Sure it’s a serious profession, but working as a private investigator can be extremely rewarding and uniquely enjoyable. There can’t be many people that have seen these kinds of professionals in movies and on the TV who haven’t wondered what it might be like to make a living snooping into the business of others. Human beings are naturally curious…perhaps even nosey…so to get paid and perhaps paid very well by investigating what others are getting up to sounds almost too good to be true.
Of course as anyone just getting into the game will know, it’s not quite as easy as it all appears to be. Not even close, as along with having to spend a small fortune on equipment and general operating expenses, finding work and getting the job done right can be extremely difficult. For newcomers, it’s crucial to read into the tips, tricks and trade secrets of the country’s more established investigators to gain a few insights into what works, what doesn’t and what will only ever get you in trouble.
So with this in mind, what follows is a quick introduction to 7 of the most important tips of all for improving what you do as a professional and responsible PI:
1 – Better Intake Sheets
First of all, there’s no such thing as going OTT when it comes to the preliminary intake sheets you put together. While some PIs will take the subject’s name, address and place of business only, others go way beyond to include everything from hobbies to marital status to any upcoming hospital appointments and more. The more info you have, the better you can do your job – it’s as simple as that.

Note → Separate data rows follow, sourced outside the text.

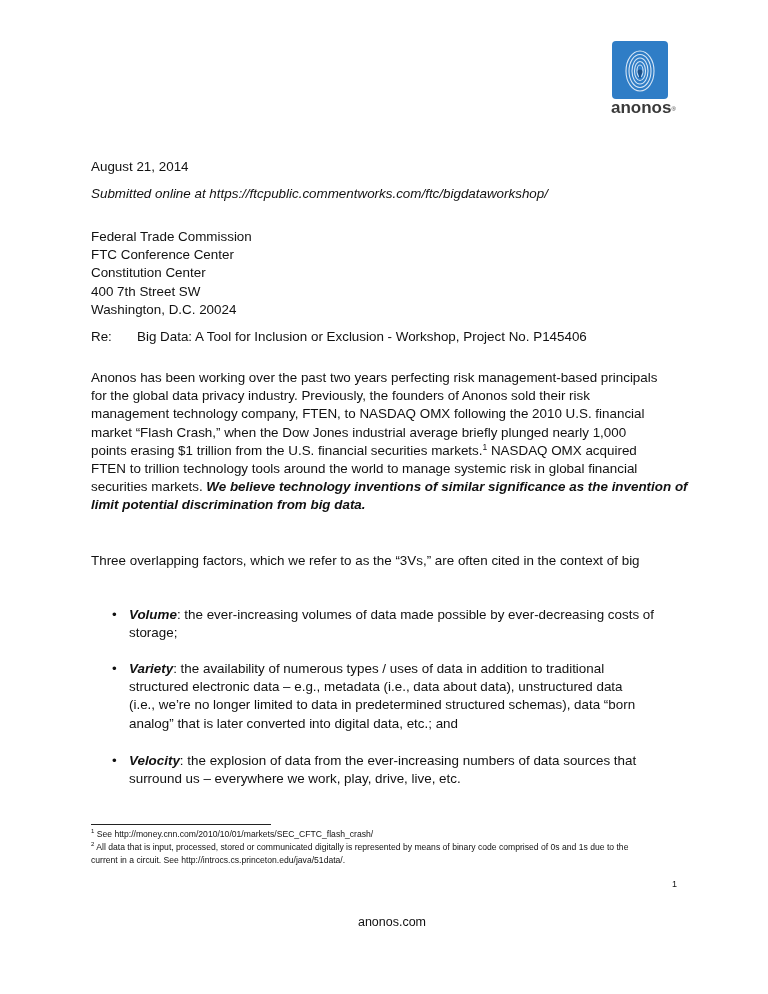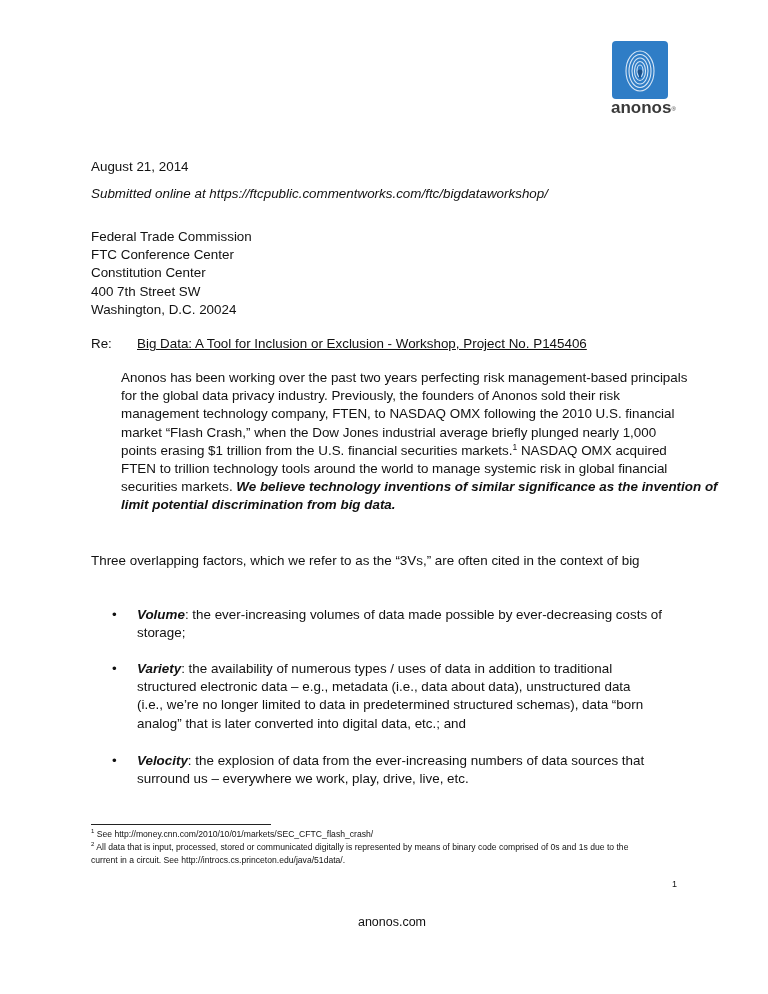"Re: Big Data: A Tool" div.txt { text-decoration: underline -> none; top: 335px -> 328px }
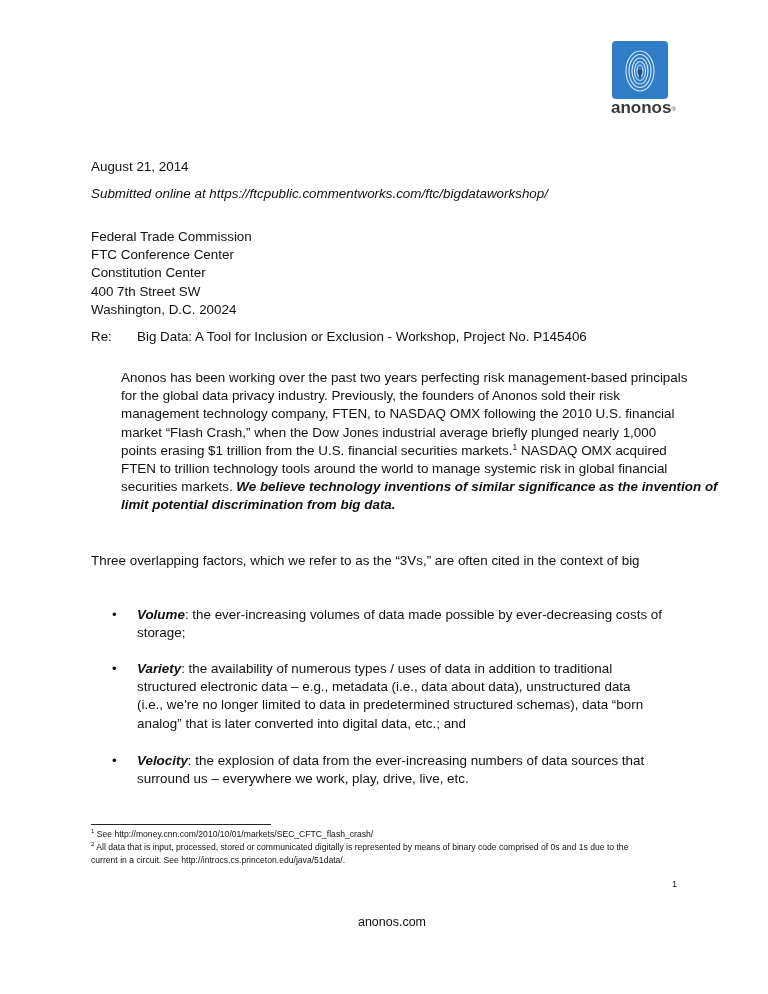"Anonos has been working over" div.para { margin-left: 30px -> none }
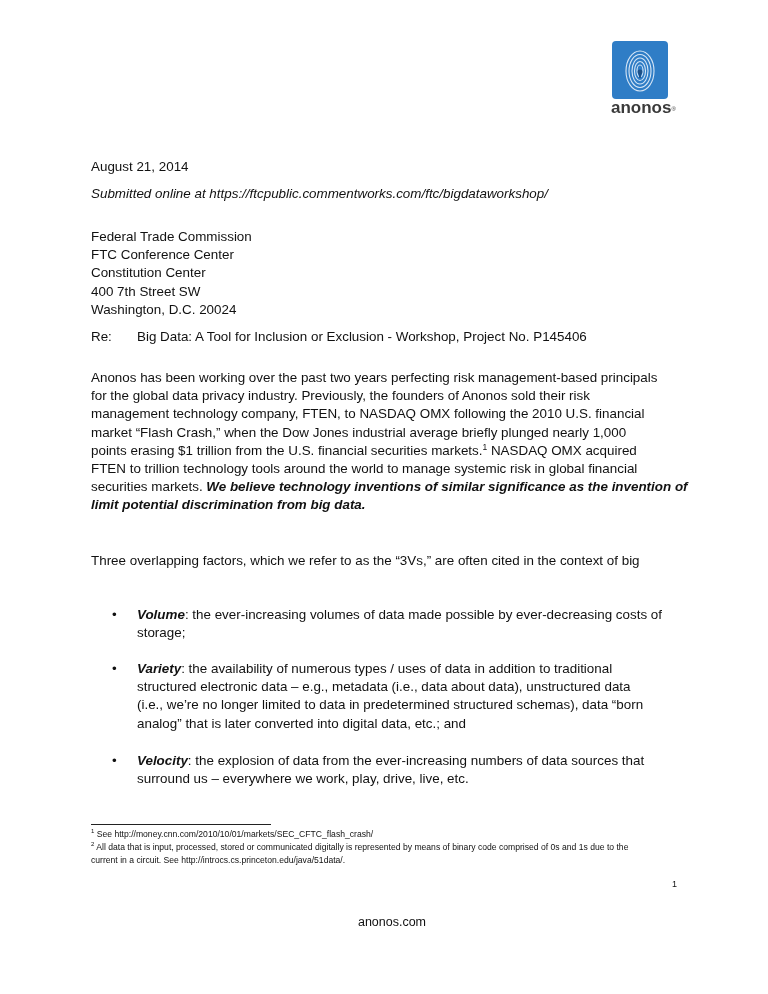"Volume: the ever-increasing volumes of" .bullet-body { left: 25px -> 17px }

2 – A Totally Forgettable Vehicle
The key to success when it comes to vehicle choice lies not in choosing something boring or elaborate, but rather a car that blends into the background and is entirely forgettable. Or in other words, choose a car of which there are already thousands on the streets in a generic colour and make sure there are no distinguishing features about it whatsoever.
3 – Pre-Investigation Checks
If you plan to follow and record the movements of a person on any given day, a good tip is to head out the day before for a few casual drive-by viewings to get a good feel for both the area and how they behave. If, for example, they tend to be a rather erratic driver or are likely to be walking down routes that make it hard for you to follow them by car, it’s better to find this out ahead of time.
4 – Start Early, Finish Late
If you’ve planned to begin your day of surveillance at 6am, do yourself a favour and be there at 5am. The reason being that so many jobs simply fall about because the target’s plans changed somewhere along the lines, which then leaves you having to wait until the next day with a full day’s work going to waste. Always leave a ton more time than you need.
5 – Upgrade That Zoom
Of course it’s natural to shy away from a camera lens that costs several thousand pounds when there’s a cheaper one up for grabs that might get the job done. However, if you’re going to be taking photos of anybody doing anything and would rather not be seen, the further away you can be at the time, the better. Remember – the very second they see you taking even one picture they will know what you are up to and the whole case will be blown. And considering the fact that your current job will determine how easy it is to get your next one, any price is a small price to pay for success.
6 – The Call of Nature
It’s not the nicest of subjects admittedly, but it’s also quite incredible how many cases are blown simply because the PI in question had to answer the call of nature at the worst possible moment. There are plenty of supplies you can buy these days to do all manner of unmentionable things without having to leave your post/car…so be prepared to use them!
7 – Facts and Facts Alone
Last but not least, be aware that any notes you make or pictures you take could be used later in court hearings or even trials. As such, anything you write or capture that’s not 100% relevant and factual could in fact harm the chances of your case being successful. Stick with the facts and NEVER cross the line into personal opinion.